ワールドワイドで見ると、ゲーム産業は平均11.8%という非常に高い成長率を誇っている
ゲーム市場が飽和していると言われているが、参加意向は非常に高く、潜在的な需要は非常に大きいと指摘
潜在的需要は大きく量の心配はいらない。しかし、幅広いユーザー層を取り込むためには質的な変革が不可欠

多様化への対応力が今後の飛躍へのカギ

 和田氏は、現段階でもゲーム市場は巨大な潜在市場であり、プレイ端末の広がりや、既存の流通だけでなくネットワークを絡めるなどビジネスモデルの多様化などによって、新規参入による成功や更なる収益の拡大が期待できるとし、非常に大きなチャンスがある市場であると指摘。

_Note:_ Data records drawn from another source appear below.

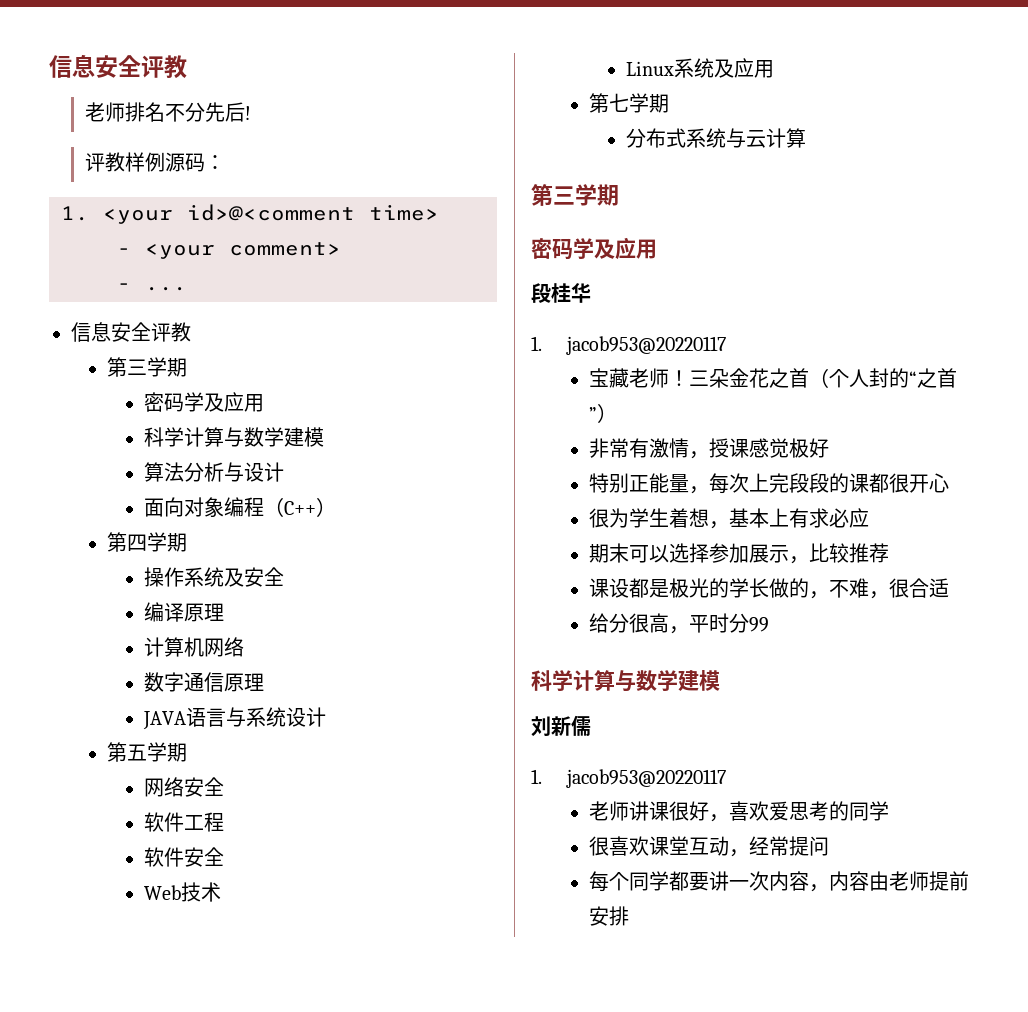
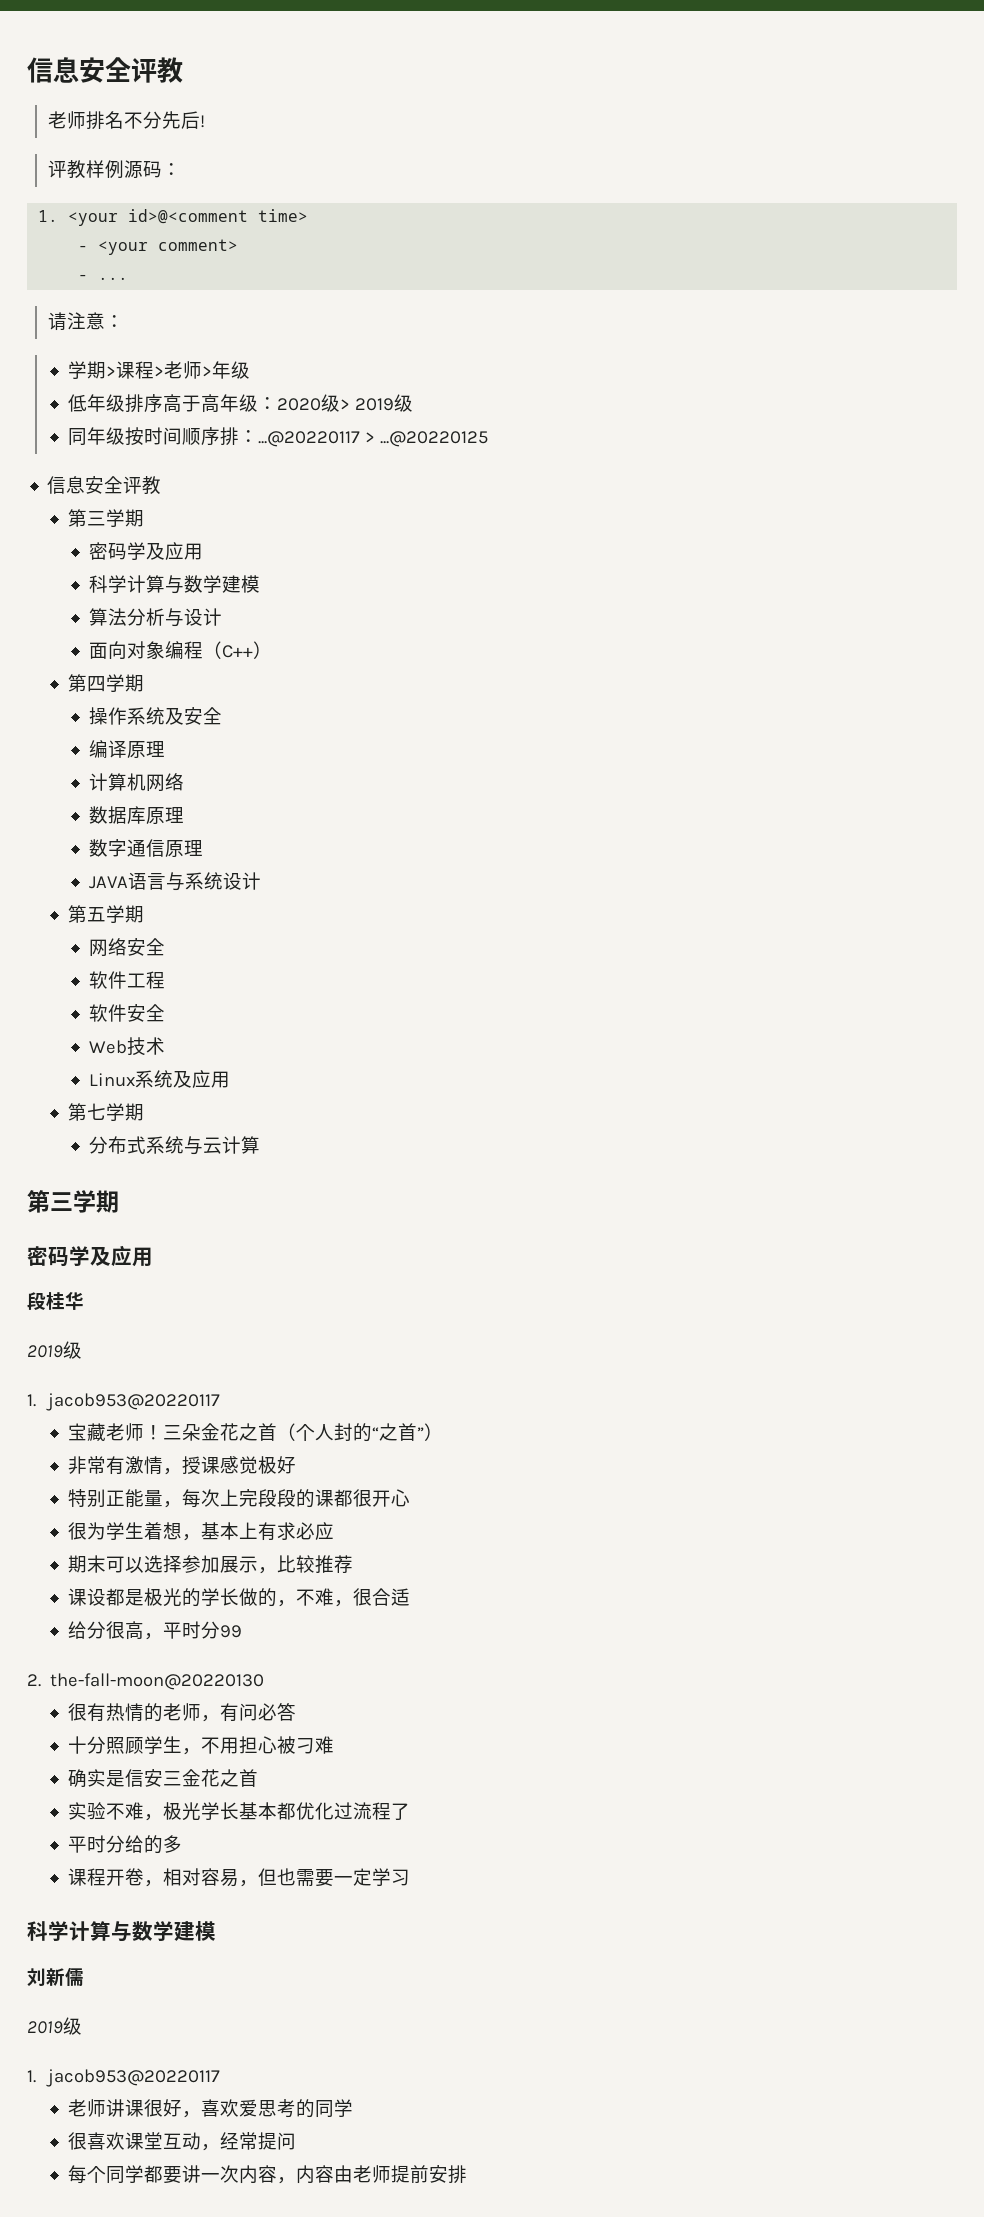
+ 请注意：
+ 学期>课程>老师>年级
+ 低年级排序高于高年级：2020级> 2019级
+ 同年级按时间顺序排：...@20220117 > ...@20220125
+ 数据库原理
  段桂华
+ 2019级
+ 2. the-fall-moon@20220130
+ 很有热情的老师，有问必答
+ 十分照顾学生，不用担心被刁难
+ 确实是信安三金花之首
+ 实验不难，极光学长基本都优化过流程了
+ 平时分给的多
+ 课程开卷，相对容易，但也需要一定学习
  刘新儒
+ 2019级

 その一方で、コンテンツの多様化に対応できなかったり、単純にタイトルを出すだけで終わらせたり、ビジネスモデルの多様化に対応できないようでは、逆に大きなリスクになるとも苦言を呈す。「今後ゲーム産業は、大きく変質しながら『第2ステージ』へ上がっていくものと思っています。変化しなければ上がっていけません。変化すれば、必ず上がっていくはずです」と和田氏は語りつつ、そのカギとして、様々な面での多様化に対応できる力が必要だと提唱した。

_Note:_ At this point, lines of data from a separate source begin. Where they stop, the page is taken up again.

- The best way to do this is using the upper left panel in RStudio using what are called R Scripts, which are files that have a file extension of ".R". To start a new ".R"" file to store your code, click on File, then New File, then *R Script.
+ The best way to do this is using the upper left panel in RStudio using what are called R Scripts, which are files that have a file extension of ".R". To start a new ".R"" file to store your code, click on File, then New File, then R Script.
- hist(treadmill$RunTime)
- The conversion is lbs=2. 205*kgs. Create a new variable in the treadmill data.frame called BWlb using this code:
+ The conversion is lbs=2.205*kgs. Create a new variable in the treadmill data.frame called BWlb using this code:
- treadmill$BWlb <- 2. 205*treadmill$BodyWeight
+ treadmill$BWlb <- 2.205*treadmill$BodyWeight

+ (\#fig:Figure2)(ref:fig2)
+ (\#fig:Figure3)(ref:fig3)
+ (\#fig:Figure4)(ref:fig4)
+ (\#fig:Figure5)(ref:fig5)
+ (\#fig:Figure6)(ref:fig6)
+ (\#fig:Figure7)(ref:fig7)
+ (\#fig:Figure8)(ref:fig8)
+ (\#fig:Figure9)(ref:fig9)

 では、多様化に対応するためにはどうすればいいのか。その問いに対して、和田氏はいくつかのヒントとなる考えを示した。

  • 今までターゲットにしていなかったユーザー層が何を望んでいるのか、どういったライフスタイルを営んでいるのかを考え、それをコンテンツに反映させる。
  • ゲームが楽しめる端末や機材の多様化に対応する。
  • 新たなユーザーインタフェース(入力機器)に対応する。
  • (まだ議論は進んでいないが)新たなアウトプット(ディスプレイ以外の出力装置)に対応する。
  • 対コンピュータから、コンピュータを介した対人間のコミュニケーションへシフトする。
  • (ネットワークゲームのように)ユーザー自身がゲームを構成するデータの一部になるような、ユーザー参加型コンテンツへシフトさせる。

 もちろん、こういった点を実現していくには、様々な課題がある。とはいえ、その変化を実現することによって、確実にゲーム産業は次のレベルへとシフトしていく。これが和田氏の考えである。

多様化に対応することで、ゲーム産業は第2ステージに飛躍する

 現在、ゲーム産業は3兆円という非常に巨大な市場規模に成長している。しかし、さらにもう1ステップ進むためには、開発者側も相当な変化を覚悟しなければならない。「第2ステージはチャンスに満ちています。ただ、今までと同じ事をするのではなく、多様化に対応しなければなりません。それによって、より広いユーザーを獲得できますし、より新しい体験をユーザーに届けられるのです。」最後に和田氏は、会場に集まったゲーム業界関係者に向けてこのように語り、基調講演が締めくくられた。